Первоначальные результаты разочаровывали. Ребятам попадались какие-то старые квитанции, листки с подсчетами и прочие малоинтересные бытовые записи, которые почему-то не выбрасывались, а складывались сюда. Возможно, так делалось потому, что бумаг было не так-то много. А может, просто старый хозяин отличался плюшкинской скаредностью. Это занятие становилось скучным, и Алеша уже опасался, что все интересное он нашел вчера.
Потом пошли неизвестно как и зачем сохранившиеся старинные школьные тетради, ведь, насколько ребята знали, детей в доме не было как минимум лет пятьдесят. Непривычно было видеть на тетрадях, по которым учились давным-давно, свои фамилии и имена. И если бы сходство было только в этом! Почерки оказались настолько похожими на их собственные, что у братьев было полное ощущение, будто они рассматривают свои записи, только сделанные чернилами и, как следствие, с неизбежными кляксами. Объяснить такое совпадение при столь дальнем родстве было весьма трудно. Конечно, школьные почерки часто бывают похожи, и различия проявляются позже, но когда сходство такое сильное, поневоле призадумаешься. А уж когда братья обнаружили некоторые ошибки из тех, что делали они сами, то удивлению их не было предела. Казалось, будто они перенеслись в далекое прошлое.
Разбор школьных тетрадок отнял довольно много времени, но и это занятие вскоре наскучило. Под ними ребята обнаружили две одинаковые книжки с замочками. Конечно, маленькие, почти что декоративные запоры не были серьезной преградой для любопытства. Замки легко открылись при помощи обычной скрепки.
Раскрыв книжки, ребята с первого же взгляда поняли, что это дневники. Указанные на полях даты не оставляли в этом сомнения. Причем дневники велись двумя разными людьми параллельно. Получался, так сказать, взгляд с двух сторон на одни и те же события. Когда-то братья и сами начинали вести дневники, брались за это несколько раз, как правило, с Нового года или дня рождения, но после первой же недели ежедневные записи надоедали, и они прекращали это занятие. Одно дело, если случается нечто знаменательное, необычное, а совсем другое – записывать отчет о каких-то каждодневных, будничных делах.
– Как-то нехорошо чужие дневники читать, – задумчиво произнес Сережа. Алеша был в душе полностью солидарен с братом, но должен был возразить. Он чувствовал, что наконец-то нашел то, что нужно, то, что может помочь ему разобраться в загадочных событиях.

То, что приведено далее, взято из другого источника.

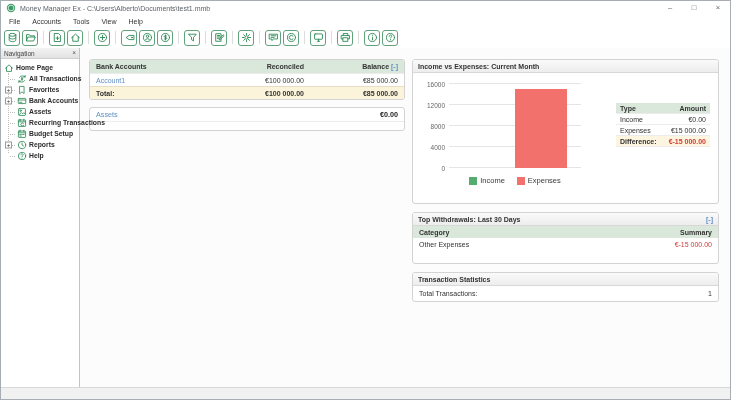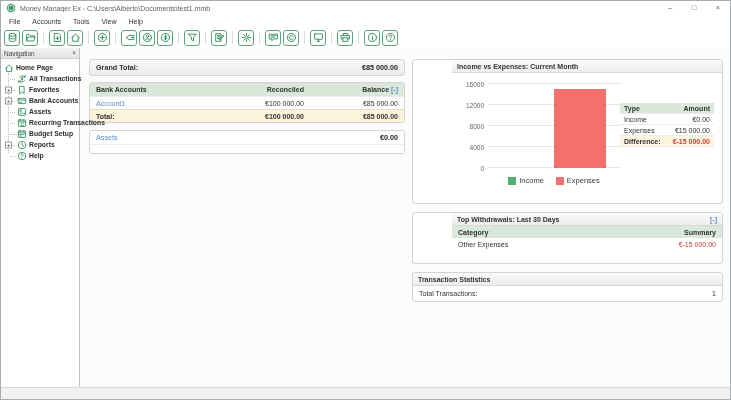--- a/index.html
+++ b/index.html
@@ -66,21 +66,21 @@
   .c-bal { width: 94px; text-align: right; }
   .link { color: #5f8fc4; }
   .row-acct { border-top: 1px solid #ececec; }
   .row-total { background: #fbf4da; font-weight: 700; border-top: 1px solid #e6dfc4; }
 
   .arow { height: 14px; display: flex; justify-content: space-between; align-items: center; padding: 0 6px;
           font-size: 7.2px; border-bottom: 1px solid #ececec; }
   .arow .val { font-weight: 700; color: #222; }
   .apad { height: 8px; }
 
-  .mb6 { margin-bottom: 6px; } .mb7 { margin-bottom: 7px; } .mb8 { margin-bottom: 8px; padding-left: 39px; }
+  .mb6 { margin-bottom: 6px; } .mb7 { margin-bottom: 7px; } .mb8 { margin-bottom: 8px; }
 
   
   .ive { height: 145px; }
   .ive-body { display: flex; height: 130px; }
   .chart-zone { margin: 11px 0 0 6px; flex: none; }
   .plot { position: relative; width: 132px; height: 84px; margin-left: 30px; }
   .gridline { position: absolute; left: 0; right: 0; height: 1px; background: #e5e5e5; }
   .ytick { position: absolute; left: -30px; width: 26px; text-align: right; font-size: 6.5px; color: #666; }
   .bars { position: absolute; left: 0; right: 0; top: 0; bottom: 0; display: flex; justify-content: center;
           align-items: flex-end; z-index: 2; }
@@ -343,24 +343,20 @@
             </span>
             <span class="nav-lb">Help</span>
           </div>
         </div>
     </div>
 
     <div class="main">
 
       <div class="col-l">
 
-        <div class="panel gt mb6">
-          <span>Grand Total:</span>
-          <span class="gt-val">€85 000.00</span>
-        </div>
 
         <div class="panel mb7">
           <div class="trow th-mint">
             <span class="c-name">Bank Accounts</span>
             <span class="c-rec">Reconciled</span>
             <span class="c-bal">
               <span>Balance</span>
               <span class="link">[-]</span>
             </span>
           </div>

– Но ведь авторов-то давно уже нет в живых! – сказал он, стараясь, чтобы его тон был как можно более уверенным.
– Да все равно. Нехорошо как-то, – все еще колебался Сережа.
– Но ведь читают же всякие литературоведы дневники и письма писателей, поэтов! – воскликнул Алеша. – И ничего. Все их за это только хвалят.
– Сплетники они, вот кто, – проворчал Сережа.
Алеша всей душой разделял его мнение, но удержаться от соблазна заглянуть в прошлое он не мог. Поэтому он, не отвечая, взял один из дневников и принялся за просмотр. Сережа еще с минуту колебался, но любопытство все-таки взяло верх, и он, почему-то оглянувшись по сторонам, словно опасаясь, что кто-то застанет его за этим занятием, взял другую книжечку и начал ее листать.
Вначале ребятам не попадалось ничего особенного. Там шли перечисления каких-то будничных дел и мысли по этому поводу. Причем почерки разбирать было не так-то просто. Ребята, почерки которых были очень похожи на те, что пришлось читать, мысленно посочувствовали учителям, вынужденным проверять их каракули. К тому же от сырости чернила порасплывались, и линии букв сделались толстыми и кривыми. Сережа уже готов был бросить это скучноватое и бесперспективное занятие, но Алеша все не сдавался. До него вдруг дошло, что дневники, по крайней мере один из них, следует просматривать ближе к концу, когда они описывали время перед исчезновением одного из братьев.